-- Opening Marker --
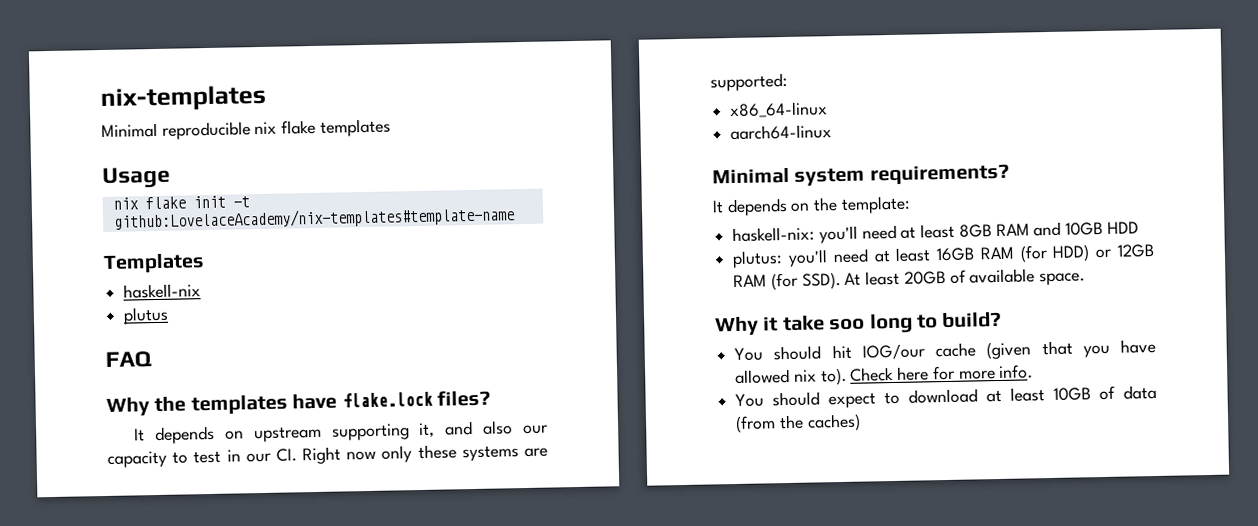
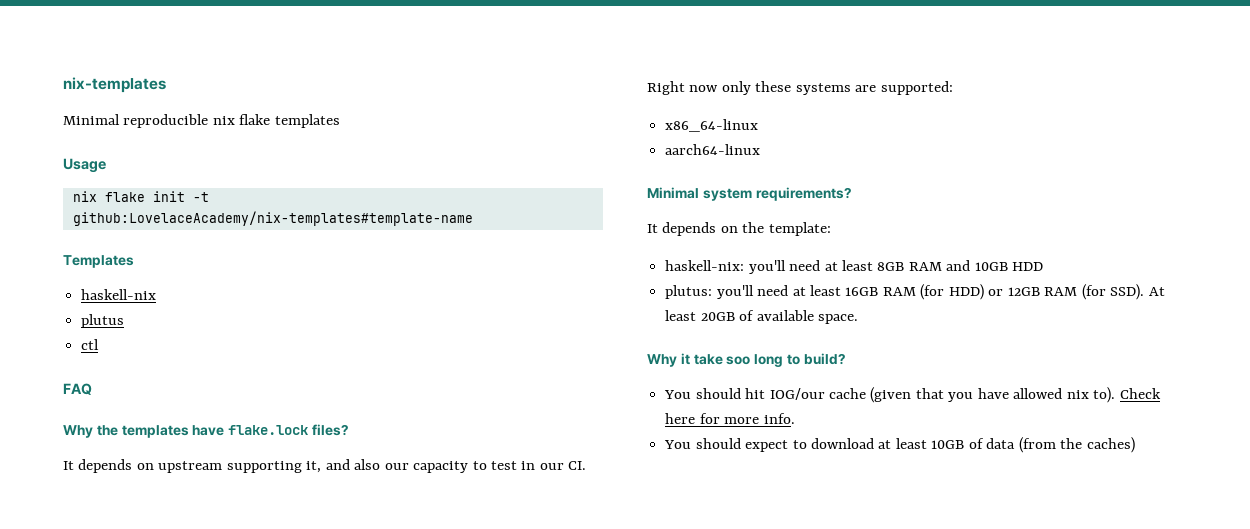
+ ctl

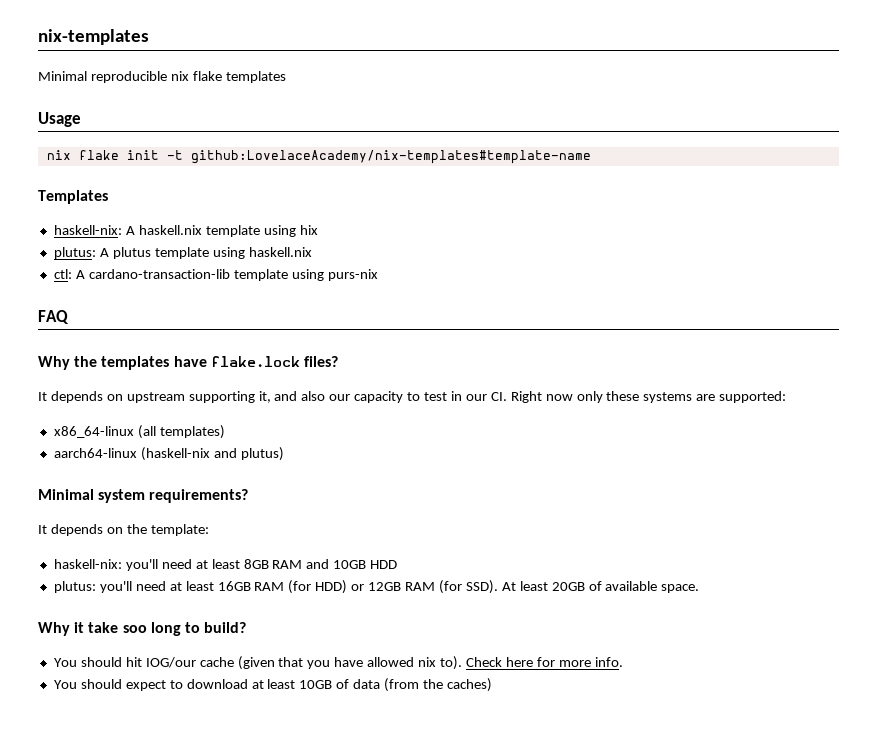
- haskell-nix
- plutus
- ctl
+ haskell-nix: A haskell.nix template using hix
+ plutus: A plutus template using haskell.nix
+ ctl: A cardano-transaction-lib template using purs-nix
- x86_64-linux
+ x86_64-linux (all templates)
- aarch64-linux
+ aarch64-linux (haskell-nix and plutus)

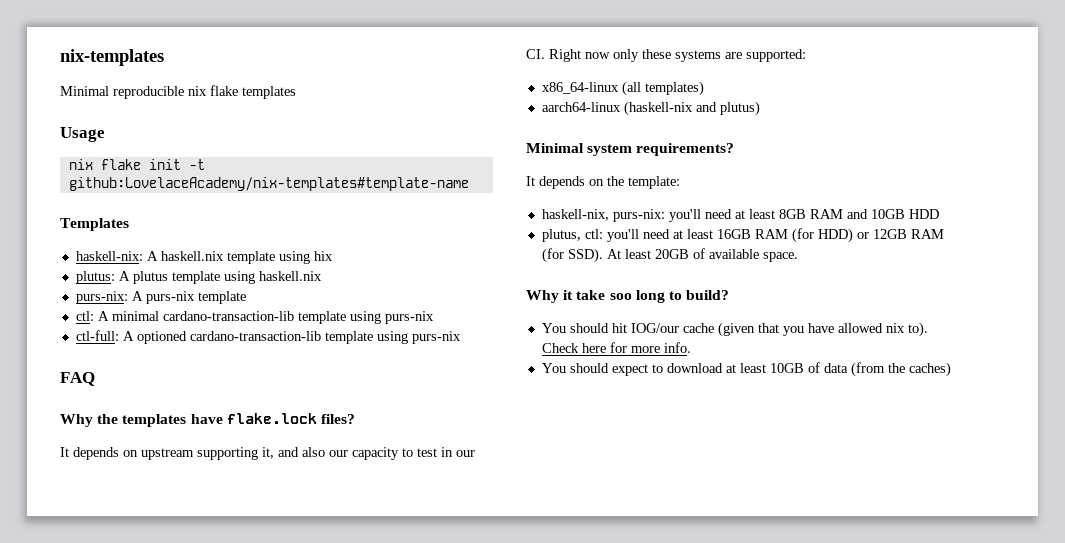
- ctl: A cardano-transaction-lib template using purs-nix
+ purs-nix: A purs-nix template
+ ctl: A minimal cardano-transaction-lib template using purs-nix
+ ctl-full: A optioned cardano-transaction-lib template using purs-nix
- haskell-nix: you'll need at least 8GB RAM and 10GB HDD
+ haskell-nix, purs-nix: you'll need at least 8GB RAM and 10GB HDD
- plutus: you'll need at least 16GB RAM (for HDD) or 12GB RAM (for SSD).
+ plutus, ctl: you'll need at least 16GB RAM (for HDD) or 12GB RAM (for SSD).

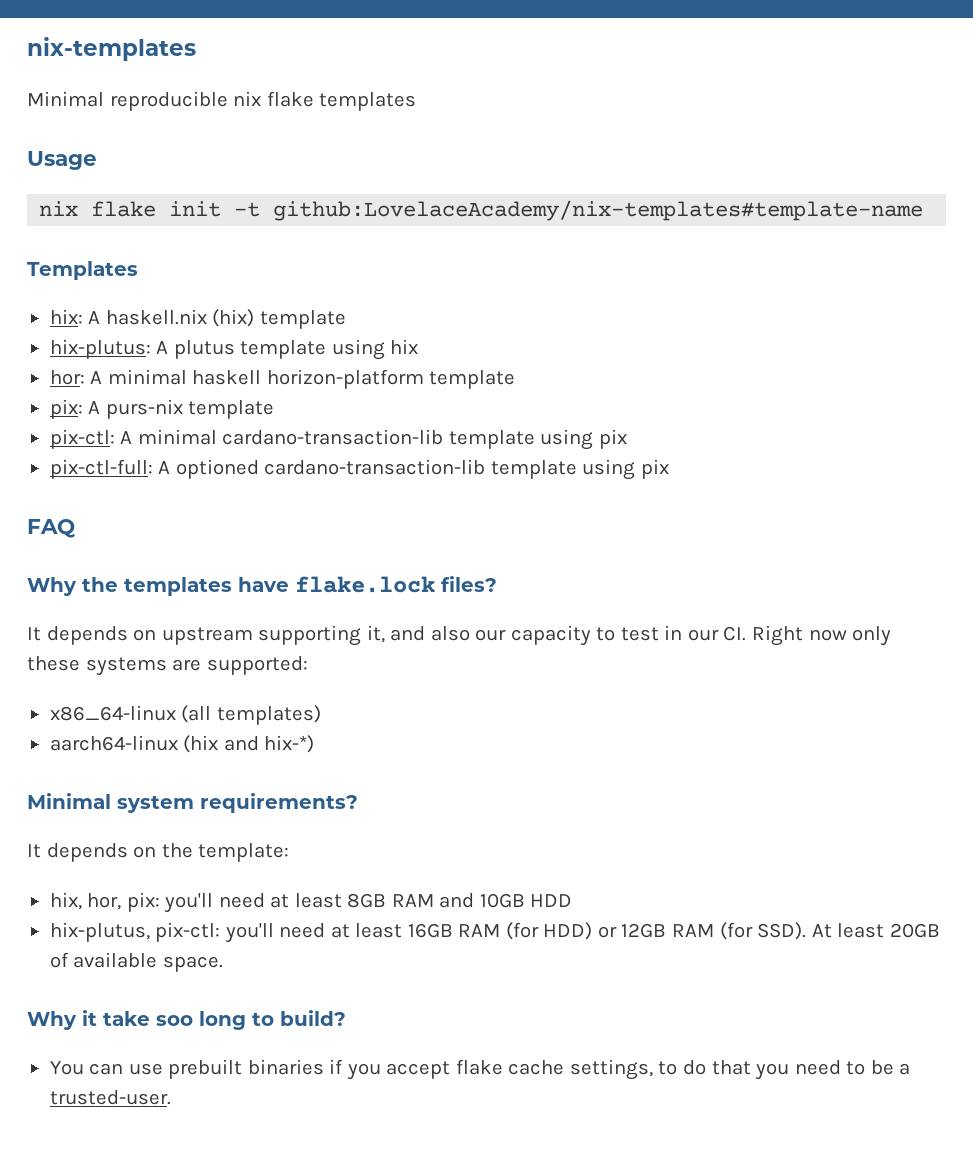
- haskell-nix: A haskell.nix template using hix
- plutus: A plutus template using haskell.nix
- purs-nix: A purs-nix template
+ hix: A haskell.nix (hix) template
+ hix-plutus: A plutus template using hix
+ hor: A minimal haskell horizon-platform template
+ pix: A purs-nix template
- ctl: A minimal cardano-transaction-lib template using purs-nix
- ctl-full: A optioned cardano-transaction-lib template using purs-nix
+ pix-ctl: A minimal cardano-transaction-lib template using pix
+ pix-ctl-full: A optioned cardano-transaction-lib template using pix
- aarch64-linux (haskell-nix and plutus)
+ aarch64-linux (hix and hix-*)
- haskell-nix, purs-nix: you'll need at least 8GB RAM and 10GB HDD
+ hix, hor, pix: you'll need at least 8GB RAM and 10GB HDD
- plutus, ctl: you'll need at least 16GB RAM (for HDD) or 12GB RAM (for SSD).
+ hix-plutus, pix-ctl: you'll need at least 16GB RAM (for HDD) or 12GB RAM (for SSD).
- You should hit IOG/our cache (given that you have allowed nix to). Check here for more info.
- You should expect to download at least 10GB of data (from the caches)
+ You can use prebuilt binaries if you accept flake cache settings, to do that you need to be a trusted-user.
-- Closing Marker --
§ **Task statement**:
Could you copy each line of the material that holds "cardano"?

§ **Solved exercise**:
+ ctl: A cardano-transaction-lib template using purs-nix
- ctl: A cardano-transaction-lib template using purs-nix
+ ctl: A minimal cardano-transaction-lib template using purs-nix
+ ctl-full: A optioned cardano-transaction-lib template using purs-nix
- ctl: A minimal cardano-transaction-lib template using purs-nix
- ctl-full: A optioned cardano-transaction-lib template using purs-nix
+ pix-ctl: A minimal cardano-transaction-lib template using pix
+ pix-ctl-full: A optioned cardano-transaction-lib template using pix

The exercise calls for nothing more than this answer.